Itemized modification records
- - - - -
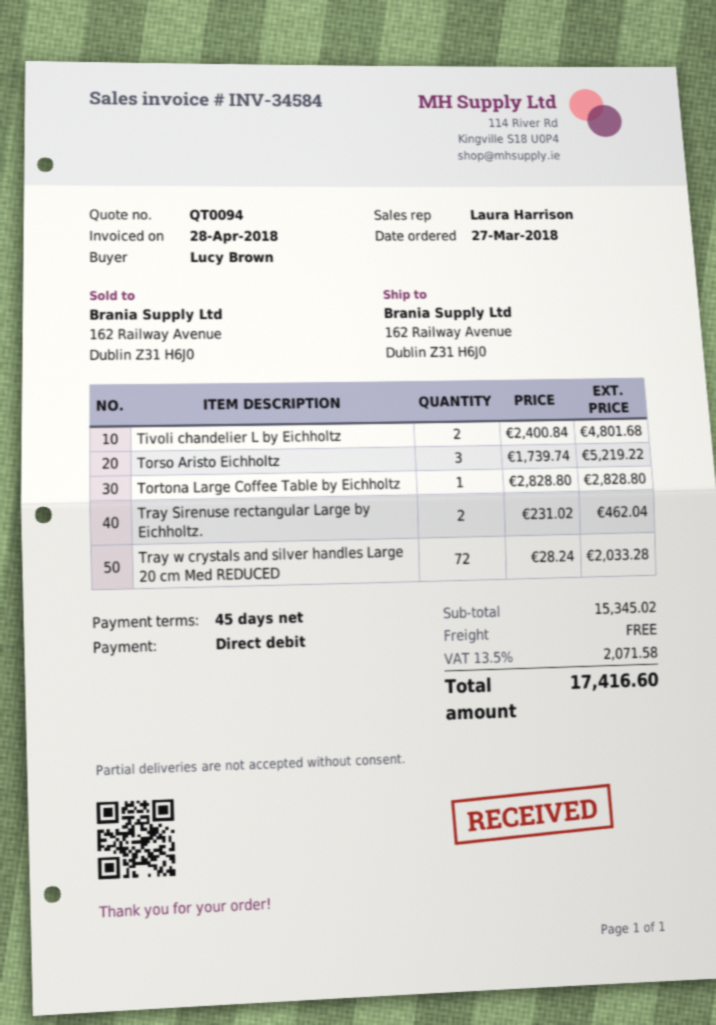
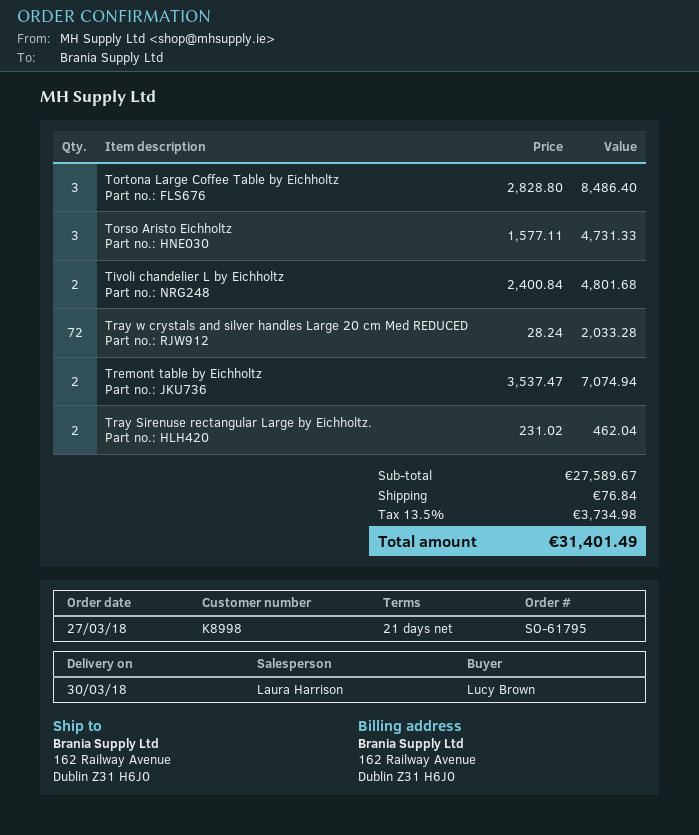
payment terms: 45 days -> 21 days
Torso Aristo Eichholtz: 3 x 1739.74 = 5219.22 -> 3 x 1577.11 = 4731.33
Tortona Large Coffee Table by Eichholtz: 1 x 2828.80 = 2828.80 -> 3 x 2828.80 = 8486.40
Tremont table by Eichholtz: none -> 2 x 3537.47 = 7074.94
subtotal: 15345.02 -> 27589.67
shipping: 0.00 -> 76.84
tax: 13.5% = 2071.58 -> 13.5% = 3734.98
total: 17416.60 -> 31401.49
- - - - -
→ **Work instruction**: Leaving out any images, restate every record word for word.

→ **Solved exercise**:
payment terms: 45 days -> 21 days
Torso Aristo Eichholtz: 3 x 1739.74 = 5219.22 -> 3 x 1577.11 = 4731.33
Tortona Large Coffee Table by Eichholtz: 1 x 2828.80 = 2828.80 -> 3 x 2828.80 = 8486.40
Tremont table by Eichholtz: none -> 2 x 3537.47 = 7074.94
subtotal: 15345.02 -> 27589.67
shipping: 0.00 -> 76.84
tax: 13.5% = 2071.58 -> 13.5% = 3734.98
total: 17416.60 -> 31401.49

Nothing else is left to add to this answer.